Even on our most seemingly intractable challenge - global warming - the picture today is far more nuanced than I’d expected it would look like 10 years ago. Back then, projections regularly estimated that carbon emissions would warm the earth by more than four degrees Celsius by 2100, yielding an almost unthinkably apocalyptic world. Today, on the heels of faster than expected progress on renewables deployment and more accurate modeling, scientists expect that we’ll land somewhere between two and three degrees (we’ve already hit 1.2 degrees of warming).1
Stories of progress
To be clear, our current path is still inexcusable. Even two degrees of warming will destroy the world as we know it, and fundamentally reshape the lives of billions of people. But, at the same time, we need a better language to talk about climate change - one that recognizes both the danger we’re in and the progress we’re making.
Climate change is not a cliff. Humanity is not saved at 1.9 degrees and doomed at 2.0. Every project that puts a dent in our emissions, that redirects funding towards adaptation, or that protects our ecosystems from slaughter, is valuable and will likely save lives. As such, we need to raise awareness of what’s working and drive more resources towards problems that are slowly becoming more and more tractable.

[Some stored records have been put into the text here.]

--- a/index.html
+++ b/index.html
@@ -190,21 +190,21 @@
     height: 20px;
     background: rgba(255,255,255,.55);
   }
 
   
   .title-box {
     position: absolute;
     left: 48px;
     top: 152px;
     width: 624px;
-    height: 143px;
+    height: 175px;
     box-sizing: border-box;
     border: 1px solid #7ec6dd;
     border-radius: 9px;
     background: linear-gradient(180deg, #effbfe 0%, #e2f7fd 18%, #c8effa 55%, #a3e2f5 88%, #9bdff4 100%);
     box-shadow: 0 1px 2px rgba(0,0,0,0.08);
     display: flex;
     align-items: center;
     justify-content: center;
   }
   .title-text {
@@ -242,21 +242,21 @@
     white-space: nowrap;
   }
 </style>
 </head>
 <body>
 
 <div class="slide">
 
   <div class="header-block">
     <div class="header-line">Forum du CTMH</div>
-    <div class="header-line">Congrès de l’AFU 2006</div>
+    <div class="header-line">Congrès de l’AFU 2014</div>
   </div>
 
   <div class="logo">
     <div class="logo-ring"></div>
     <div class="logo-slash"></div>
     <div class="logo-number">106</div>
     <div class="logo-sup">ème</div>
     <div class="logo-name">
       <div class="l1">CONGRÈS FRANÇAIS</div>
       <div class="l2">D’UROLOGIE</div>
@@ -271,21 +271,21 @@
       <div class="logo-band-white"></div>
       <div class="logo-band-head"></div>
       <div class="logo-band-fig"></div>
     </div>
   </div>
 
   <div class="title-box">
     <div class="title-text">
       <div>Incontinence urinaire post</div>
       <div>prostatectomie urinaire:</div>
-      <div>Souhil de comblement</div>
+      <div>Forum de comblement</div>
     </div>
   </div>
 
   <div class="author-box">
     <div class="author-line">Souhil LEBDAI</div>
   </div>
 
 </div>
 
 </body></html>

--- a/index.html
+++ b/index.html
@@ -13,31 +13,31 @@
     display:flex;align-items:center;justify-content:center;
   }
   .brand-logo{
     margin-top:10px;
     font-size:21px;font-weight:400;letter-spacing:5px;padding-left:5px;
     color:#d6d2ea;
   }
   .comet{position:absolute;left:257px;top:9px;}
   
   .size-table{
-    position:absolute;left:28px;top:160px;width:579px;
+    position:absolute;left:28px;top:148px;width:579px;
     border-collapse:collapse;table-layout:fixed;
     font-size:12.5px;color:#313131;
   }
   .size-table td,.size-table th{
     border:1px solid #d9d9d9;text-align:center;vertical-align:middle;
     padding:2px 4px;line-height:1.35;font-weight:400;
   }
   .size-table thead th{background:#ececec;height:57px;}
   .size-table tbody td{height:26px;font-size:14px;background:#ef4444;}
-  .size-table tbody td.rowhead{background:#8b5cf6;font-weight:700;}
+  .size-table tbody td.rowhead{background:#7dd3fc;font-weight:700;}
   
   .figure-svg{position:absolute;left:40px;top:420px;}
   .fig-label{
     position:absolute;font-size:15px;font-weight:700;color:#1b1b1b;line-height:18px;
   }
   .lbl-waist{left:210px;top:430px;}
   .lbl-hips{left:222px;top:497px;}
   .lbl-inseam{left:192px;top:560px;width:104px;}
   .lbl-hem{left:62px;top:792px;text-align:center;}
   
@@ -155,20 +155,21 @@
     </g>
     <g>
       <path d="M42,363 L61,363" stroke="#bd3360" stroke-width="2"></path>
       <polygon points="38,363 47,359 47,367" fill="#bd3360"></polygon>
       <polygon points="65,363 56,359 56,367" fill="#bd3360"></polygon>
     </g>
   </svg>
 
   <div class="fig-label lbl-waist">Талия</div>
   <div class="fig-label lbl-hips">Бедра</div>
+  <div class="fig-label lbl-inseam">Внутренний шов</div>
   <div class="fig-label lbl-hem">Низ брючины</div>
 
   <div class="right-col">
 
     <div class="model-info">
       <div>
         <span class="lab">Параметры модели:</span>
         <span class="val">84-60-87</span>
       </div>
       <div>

My hope is to tell some of these stories. I’ll be interviewing and photographing conservationists, researchers, and activists fighting environmental destruction and climate change, and collecting these chapters into a photo book. In posts on this substack, I’ll share essays in progress and process notes. Our way of life will drastically change in the coming decades, but even as we prepare for what’s ahead, we should celebrate what we do protect, and document the places we save.